Ia kembali ke apartemennya, hatinya dipenuhi ketakutan. Ia merasa seperti ia sedang bermain-main dengan maut. Ia memutuskan untuk menghubungi Detektif Handoko lagi. Ia menceritakan tentang korban baru, tentang kesamaan luka, dan tentang fakta bahwa korban adalah orang yang ia wawancarai.

Detektif Handoko terdiam sejenak. "Nona, ini bukan kebetulan," katanya dengan suara serius. "Ia mengikuti jejak Anda. Ia menggunakan Anda sebagai pemburu. Anda mewawancarai seseorang, dan ia membunuh orang itu. Ia tidak hanya membunuh, ia juga bermain-main dengan Anda. Ia ingin Anda tahu bahwa ia ada, bahwa ia mengawasi Anda."

Mira merasa mual. Ia tidak pernah membayangkan bahwa ia akan menjadi umpan bagi seorang psikopat. Ia tidak tahu harus berbuat apa. Ia merasa seperti ia sedang berada di antara dua dunia: dunia nyata dan dunia horor.

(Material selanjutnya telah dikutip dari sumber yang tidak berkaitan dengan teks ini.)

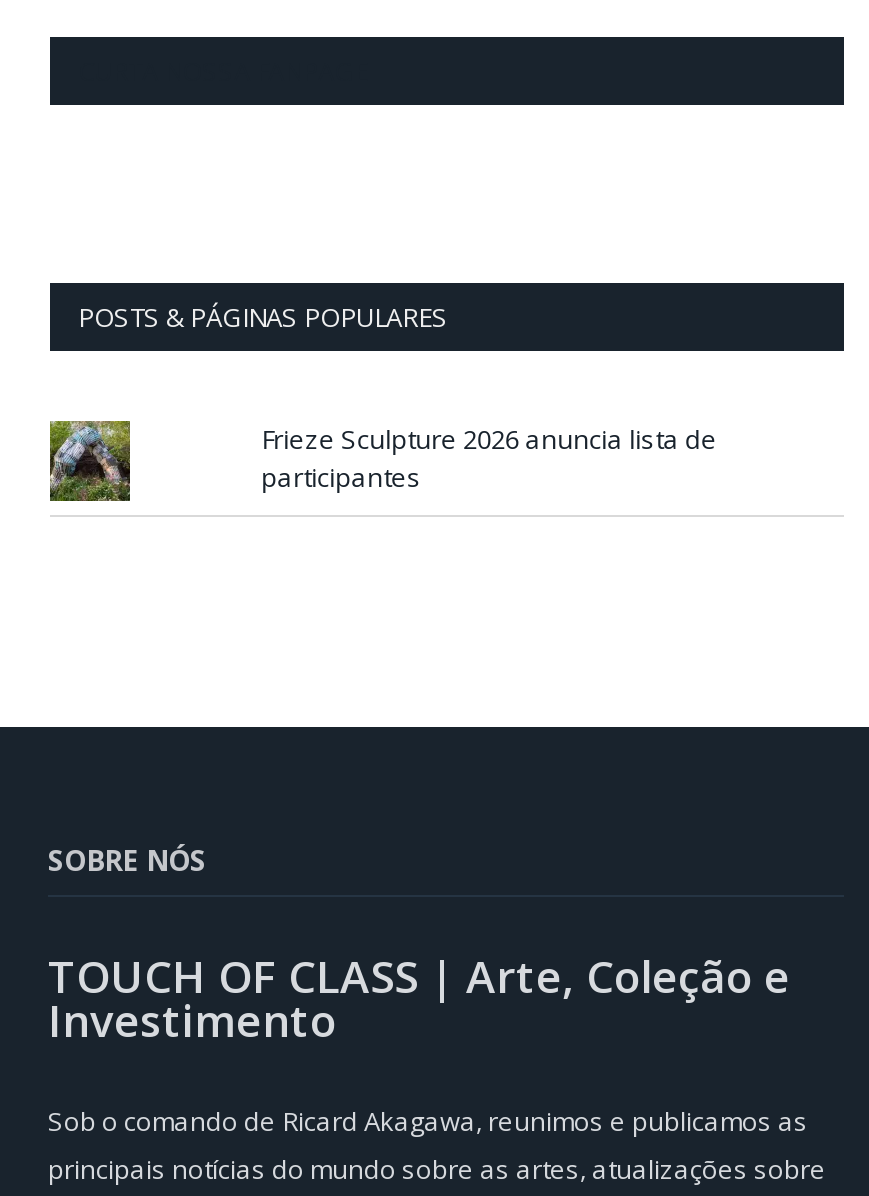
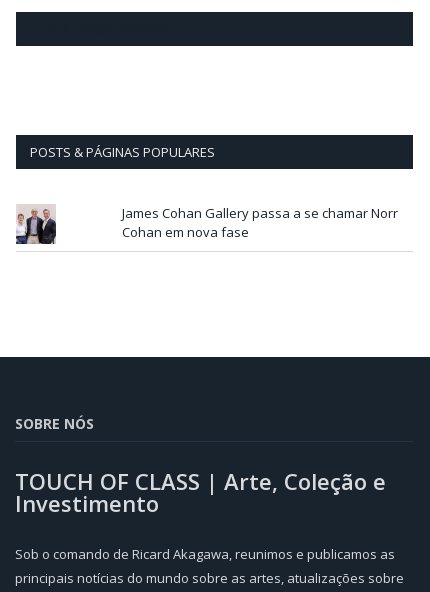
- [image]
+ [image]

- Frieze Sculpture 2026 anuncia lista de
- participantes
+ James Cohan Gallery passa a se chamar Norr
+ Cohan em nova fase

Ia memutuskan untuk tidak menyerah. Ia harus menemukan orang berikutnya yang diincar si psikopat. Ia kembali ke artikelnya, dan melihat daftar orang yang ia wawancarai. Ada dua nama lagi di sana: seorang rival bisnis dan seorang aktivis. Ia tahu bahwa ia harus memperingatkan mereka.

Ia menelepon rival bisnis politikus itu, seorang pengusaha tua yang kaya raya. Ia mencoba menjelaskan situasinya, tetapi pengusaha itu hanya menertawakannya. "Nona, Anda terlalu banyak menonton film horor," katanya. "Saya punya penjaga. Saya tidak takut dengan cerita-cerita hantu Anda."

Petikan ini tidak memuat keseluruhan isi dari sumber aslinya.